-- Information follows --
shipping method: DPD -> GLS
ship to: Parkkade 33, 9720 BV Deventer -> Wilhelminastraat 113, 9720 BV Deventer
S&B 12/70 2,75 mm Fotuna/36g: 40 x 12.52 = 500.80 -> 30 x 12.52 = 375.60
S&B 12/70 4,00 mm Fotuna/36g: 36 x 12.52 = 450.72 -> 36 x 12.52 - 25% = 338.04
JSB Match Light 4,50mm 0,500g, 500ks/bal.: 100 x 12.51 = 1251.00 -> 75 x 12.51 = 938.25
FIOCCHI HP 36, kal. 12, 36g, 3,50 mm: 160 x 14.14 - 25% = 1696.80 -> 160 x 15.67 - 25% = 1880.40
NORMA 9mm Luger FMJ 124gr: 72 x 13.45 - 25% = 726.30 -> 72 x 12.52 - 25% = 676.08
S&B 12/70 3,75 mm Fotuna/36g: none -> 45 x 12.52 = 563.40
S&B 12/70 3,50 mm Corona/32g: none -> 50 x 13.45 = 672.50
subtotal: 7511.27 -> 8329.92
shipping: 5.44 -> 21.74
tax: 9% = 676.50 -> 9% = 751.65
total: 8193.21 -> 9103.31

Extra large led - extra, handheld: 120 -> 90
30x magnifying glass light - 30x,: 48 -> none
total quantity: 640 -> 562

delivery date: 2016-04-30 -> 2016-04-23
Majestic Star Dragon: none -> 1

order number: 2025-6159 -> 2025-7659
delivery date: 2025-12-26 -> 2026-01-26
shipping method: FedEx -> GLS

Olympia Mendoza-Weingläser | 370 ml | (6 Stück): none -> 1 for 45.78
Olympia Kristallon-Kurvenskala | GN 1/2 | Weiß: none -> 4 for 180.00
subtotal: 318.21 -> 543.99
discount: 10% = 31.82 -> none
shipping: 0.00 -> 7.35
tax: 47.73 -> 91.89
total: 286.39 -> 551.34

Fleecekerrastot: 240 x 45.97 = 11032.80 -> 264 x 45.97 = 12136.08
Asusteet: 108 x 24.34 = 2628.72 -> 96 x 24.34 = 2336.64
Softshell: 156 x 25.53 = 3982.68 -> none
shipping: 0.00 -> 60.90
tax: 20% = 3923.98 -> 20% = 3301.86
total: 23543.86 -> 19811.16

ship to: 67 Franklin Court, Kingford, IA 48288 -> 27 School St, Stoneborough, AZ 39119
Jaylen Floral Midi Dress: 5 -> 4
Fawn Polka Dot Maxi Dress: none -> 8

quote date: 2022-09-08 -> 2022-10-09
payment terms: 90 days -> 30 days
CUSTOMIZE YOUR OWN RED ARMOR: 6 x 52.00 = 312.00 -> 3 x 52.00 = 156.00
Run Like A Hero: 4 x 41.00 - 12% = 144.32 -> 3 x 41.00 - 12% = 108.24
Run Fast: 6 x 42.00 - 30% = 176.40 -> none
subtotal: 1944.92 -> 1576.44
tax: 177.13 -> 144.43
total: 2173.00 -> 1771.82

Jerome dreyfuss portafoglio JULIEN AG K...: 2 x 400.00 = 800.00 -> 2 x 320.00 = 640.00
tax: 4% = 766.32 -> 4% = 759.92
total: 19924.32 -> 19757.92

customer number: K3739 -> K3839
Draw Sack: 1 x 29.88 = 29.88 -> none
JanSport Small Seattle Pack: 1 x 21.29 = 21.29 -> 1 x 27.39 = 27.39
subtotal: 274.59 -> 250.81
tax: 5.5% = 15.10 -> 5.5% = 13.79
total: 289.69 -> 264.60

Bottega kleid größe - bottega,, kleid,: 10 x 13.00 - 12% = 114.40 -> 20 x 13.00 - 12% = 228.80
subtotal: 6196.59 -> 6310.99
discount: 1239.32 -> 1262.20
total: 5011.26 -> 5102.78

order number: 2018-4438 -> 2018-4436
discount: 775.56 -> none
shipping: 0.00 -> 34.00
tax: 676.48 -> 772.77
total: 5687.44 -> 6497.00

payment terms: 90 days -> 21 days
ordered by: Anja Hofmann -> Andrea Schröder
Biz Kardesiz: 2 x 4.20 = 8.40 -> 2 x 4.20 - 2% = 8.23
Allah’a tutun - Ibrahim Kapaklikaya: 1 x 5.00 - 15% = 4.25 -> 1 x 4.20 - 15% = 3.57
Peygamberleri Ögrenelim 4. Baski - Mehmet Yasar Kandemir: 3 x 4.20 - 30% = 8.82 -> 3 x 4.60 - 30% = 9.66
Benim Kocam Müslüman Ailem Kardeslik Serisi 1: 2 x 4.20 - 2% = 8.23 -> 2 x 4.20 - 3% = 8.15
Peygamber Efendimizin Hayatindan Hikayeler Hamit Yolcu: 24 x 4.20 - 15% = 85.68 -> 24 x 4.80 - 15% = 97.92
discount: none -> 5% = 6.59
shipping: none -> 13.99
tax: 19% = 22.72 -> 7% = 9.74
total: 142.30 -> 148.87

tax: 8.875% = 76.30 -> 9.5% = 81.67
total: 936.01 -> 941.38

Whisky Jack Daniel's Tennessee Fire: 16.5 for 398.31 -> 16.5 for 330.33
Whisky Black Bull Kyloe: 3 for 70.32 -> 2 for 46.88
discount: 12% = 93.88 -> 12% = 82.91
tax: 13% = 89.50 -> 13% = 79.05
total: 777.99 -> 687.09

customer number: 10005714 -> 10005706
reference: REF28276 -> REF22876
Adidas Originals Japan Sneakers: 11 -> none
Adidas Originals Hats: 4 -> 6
-- Information concluded --
What is required:
Set down the entries verbatim, leaving none out.

The answer:
shipping method: DPD -> GLS
ship to: Parkkade 33, 9720 BV Deventer -> Wilhelminastraat 113, 9720 BV Deventer
S&B 12/70 2,75 mm Fotuna/36g: 40 x 12.52 = 500.80 -> 30 x 12.52 = 375.60
S&B 12/70 4,00 mm Fotuna/36g: 36 x 12.52 = 450.72 -> 36 x 12.52 - 25% = 338.04
JSB Match Light 4,50mm 0,500g, 500ks/bal.: 100 x 12.51 = 1251.00 -> 75 x 12.51 = 938.25
FIOCCHI HP 36, kal. 12, 36g, 3,50 mm: 160 x 14.14 - 25% = 1696.80 -> 160 x 15.67 - 25% = 1880.40
NORMA 9mm Luger FMJ 124gr: 72 x 13.45 - 25% = 726.30 -> 72 x 12.52 - 25% = 676.08
S&B 12/70 3,75 mm Fotuna/36g: none -> 45 x 12.52 = 563.40
S&B 12/70 3,50 mm Corona/32g: none -> 50 x 13.45 = 672.50
subtotal: 7511.27 -> 8329.92
shipping: 5.44 -> 21.74
tax: 9% = 676.50 -> 9% = 751.65
total: 8193.21 -> 9103.31

Extra large led - extra, handheld: 120 -> 90
30x magnifying glass light - 30x,: 48 -> none
total quantity: 640 -> 562

delivery date: 2016-04-30 -> 2016-04-23
Majestic Star Dragon: none -> 1

order number: 2025-6159 -> 2025-7659
delivery date: 2025-12-26 -> 2026-01-26
shipping method: FedEx -> GLS

Olympia Mendoza-Weingläser | 370 ml | (6 Stück): none -> 1 for 45.78
Olympia Kristallon-Kurvenskala | GN 1/2 | Weiß: none -> 4 for 180.00
subtotal: 318.21 -> 543.99
discount: 10% = 31.82 -> none
shipping: 0.00 -> 7.35
tax: 47.73 -> 91.89
total: 286.39 -> 551.34

Fleecekerrastot: 240 x 45.97 = 11032.80 -> 264 x 45.97 = 12136.08
Asusteet: 108 x 24.34 = 2628.72 -> 96 x 24.34 = 2336.64
Softshell: 156 x 25.53 = 3982.68 -> none
shipping: 0.00 -> 60.90
tax: 20% = 3923.98 -> 20% = 3301.86
total: 23543.86 -> 19811.16

ship to: 67 Franklin Court, Kingford, IA 48288 -> 27 School St, Stoneborough, AZ 39119
Jaylen Floral Midi Dress: 5 -> 4
Fawn Polka Dot Maxi Dress: none -> 8

quote date: 2022-09-08 -> 2022-10-09
payment terms: 90 days -> 30 days
CUSTOMIZE YOUR OWN RED ARMOR: 6 x 52.00 = 312.00 -> 3 x 52.00 = 156.00
Run Like A Hero: 4 x 41.00 - 12% = 144.32 -> 3 x 41.00 - 12% = 108.24
Run Fast: 6 x 42.00 - 30% = 176.40 -> none
subtotal: 1944.92 -> 1576.44
tax: 177.13 -> 144.43
total: 2173.00 -> 1771.82

Jerome dreyfuss portafoglio JULIEN AG K...: 2 x 400.00 = 800.00 -> 2 x 320.00 = 640.00
tax: 4% = 766.32 -> 4% = 759.92
total: 19924.32 -> 19757.92

customer number: K3739 -> K3839
Draw Sack: 1 x 29.88 = 29.88 -> none
JanSport Small Seattle Pack: 1 x 21.29 = 21.29 -> 1 x 27.39 = 27.39
subtotal: 274.59 -> 250.81
tax: 5.5% = 15.10 -> 5.5% = 13.79
total: 289.69 -> 264.60

Bottega kleid größe - bottega,, kleid,: 10 x 13.00 - 12% = 114.40 -> 20 x 13.00 - 12% = 228.80
subtotal: 6196.59 -> 6310.99
discount: 1239.32 -> 1262.20
total: 5011.26 -> 5102.78

order number: 2018-4438 -> 2018-4436
discount: 775.56 -> none
shipping: 0.00 -> 34.00
tax: 676.48 -> 772.77
total: 5687.44 -> 6497.00

payment terms: 90 days -> 21 days
ordered by: Anja Hofmann -> Andrea Schröder
Biz Kardesiz: 2 x 4.20 = 8.40 -> 2 x 4.20 - 2% = 8.23
Allah’a tutun - Ibrahim Kapaklikaya: 1 x 5.00 - 15% = 4.25 -> 1 x 4.20 - 15% = 3.57
Peygamberleri Ögrenelim 4. Baski - Mehmet Yasar Kandemir: 3 x 4.20 - 30% = 8.82 -> 3 x 4.60 - 30% = 9.66
Benim Kocam Müslüman Ailem Kardeslik Serisi 1: 2 x 4.20 - 2% = 8.23 -> 2 x 4.20 - 3% = 8.15
Peygamber Efendimizin Hayatindan Hikayeler Hamit Yolcu: 24 x 4.20 - 15% = 85.68 -> 24 x 4.80 - 15% = 97.92
discount: none -> 5% = 6.59
shipping: none -> 13.99
tax: 19% = 22.72 -> 7% = 9.74
total: 142.30 -> 148.87

tax: 8.875% = 76.30 -> 9.5% = 81.67
total: 936.01 -> 941.38

Whisky Jack Daniel's Tennessee Fire: 16.5 for 398.31 -> 16.5 for 330.33
Whisky Black Bull Kyloe: 3 for 70.32 -> 2 for 46.88
discount: 12% = 93.88 -> 12% = 82.91
tax: 13% = 89.50 -> 13% = 79.05
total: 777.99 -> 687.09

customer number: 10005714 -> 10005706
reference: REF28276 -> REF22876
Adidas Originals Japan Sneakers: 11 -> none
Adidas Originals Hats: 4 -> 6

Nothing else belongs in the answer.